Idle/Orphaned Jupyter processes that block memory resources
This happens on the Nesh login nodes (as e.g. reported in March by the Nesh admins) and has started to appear also on the scalc*
machines (the idle Jupyter processes that were especially present on scalc01
were finally shut down with the reboot during yesterday's patch day, though).
I did a bit of reading/experimenting and think that a robust automatic (forced) shutdown of (forgotten) Jupyter processes could be achieved with a combination of the Linux timeout
command and the built-in "culling features" of Jupyter.

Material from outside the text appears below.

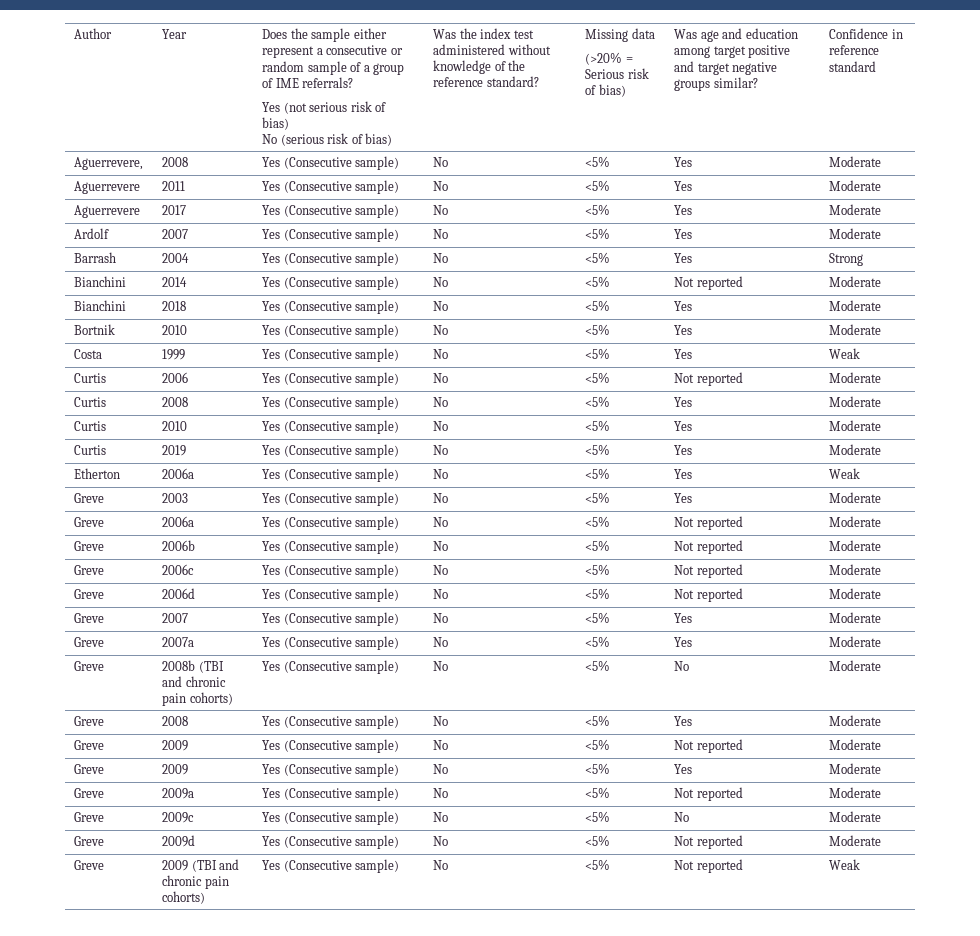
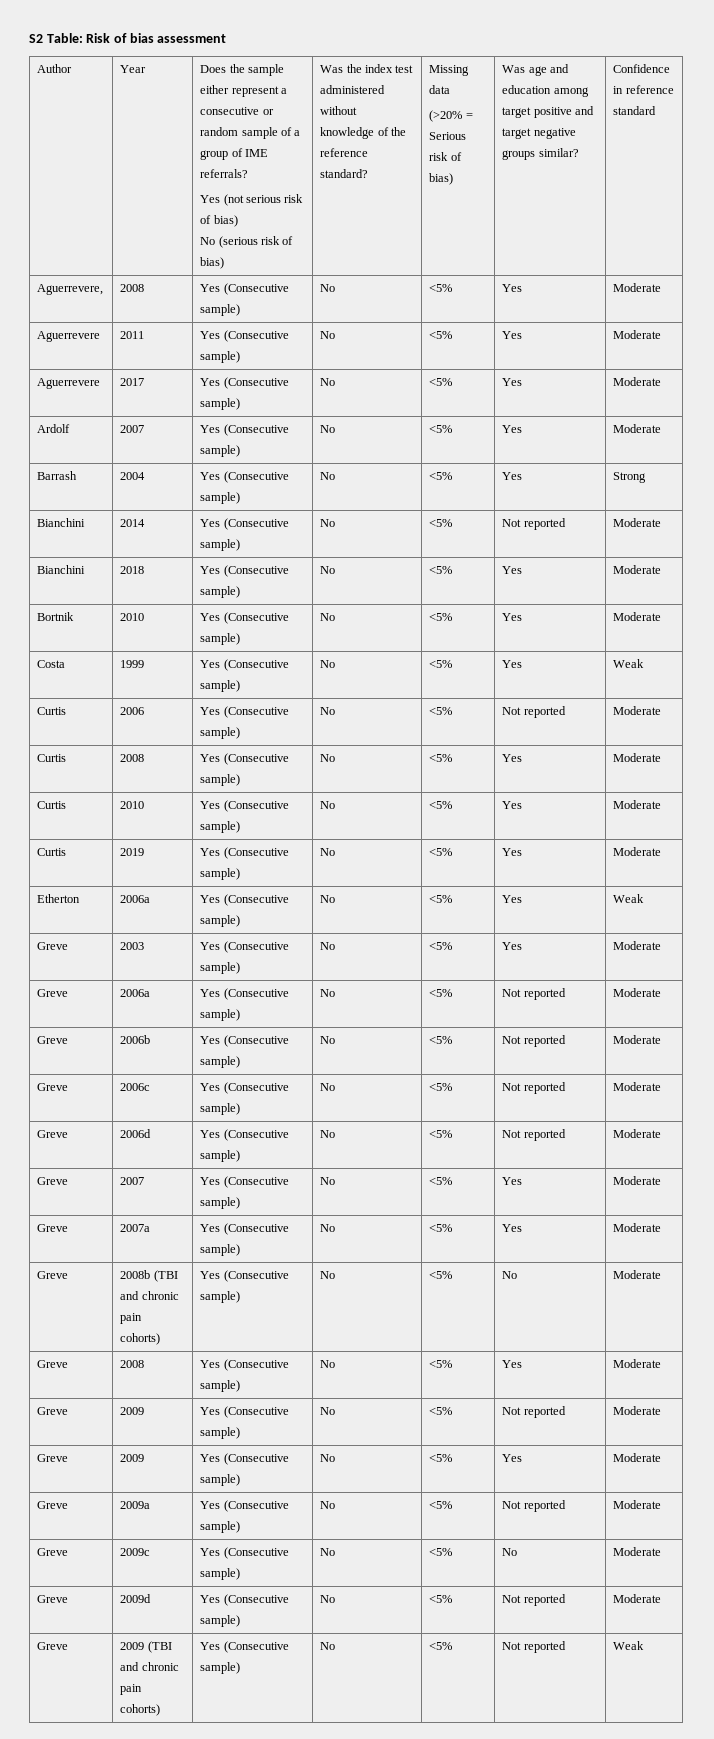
+ S2 Table: Risk of bias assessment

In a scripted approach it might look like this
# in seconds
JUPYTER_HARD_TIMEOUT=300
JUPYTER_SOFT_TIMEOUT=60
JUPYTER_CULL_INTERVAL=10
JUPYTER_CULL_TIMEOUT=30
timeout $JUPYTER_HARD_TIMEOUT \
jupyter lab \
--LabApp.shutdown_no_activity_timeout=$JUPYTER_SOFT_TIMEOUT \
--MappingKernelManager.cull_connected=True \
--MappingKernelManager.cull_interval=$JUPYTER_CULL_INTERVAL \
--MappingKernelManager.cull_idle_timeout=$JUPYTER_CULL_TIMEOUT \
--TerminalManager.cull_interval=$JUPYTER_CULL_INTERVAL \
--TerminalManager.cull_inactive_timeout=$JUPYTER_CULL_TIMEOUT \
--ip=$(hostname) --no-browser
which implements both a soft and a hard time limit. The built-in shutdown mechanism for idle Jupyter kernels and terminals seems to be very robust and works as I expect them (from reading the docs). The hard limit, on the other hand, I found necessary because I experienced unpredictable behaviour (at least for me) for the shutdown_no_activity_timeout
option. Sometimes, an inactive JupyterLab open in the browser was shutting downand sometimes it was still there after several minutes (without any kernels and terminals running, or manual activity during this period). It seems to always work if the browser tab is closed, though.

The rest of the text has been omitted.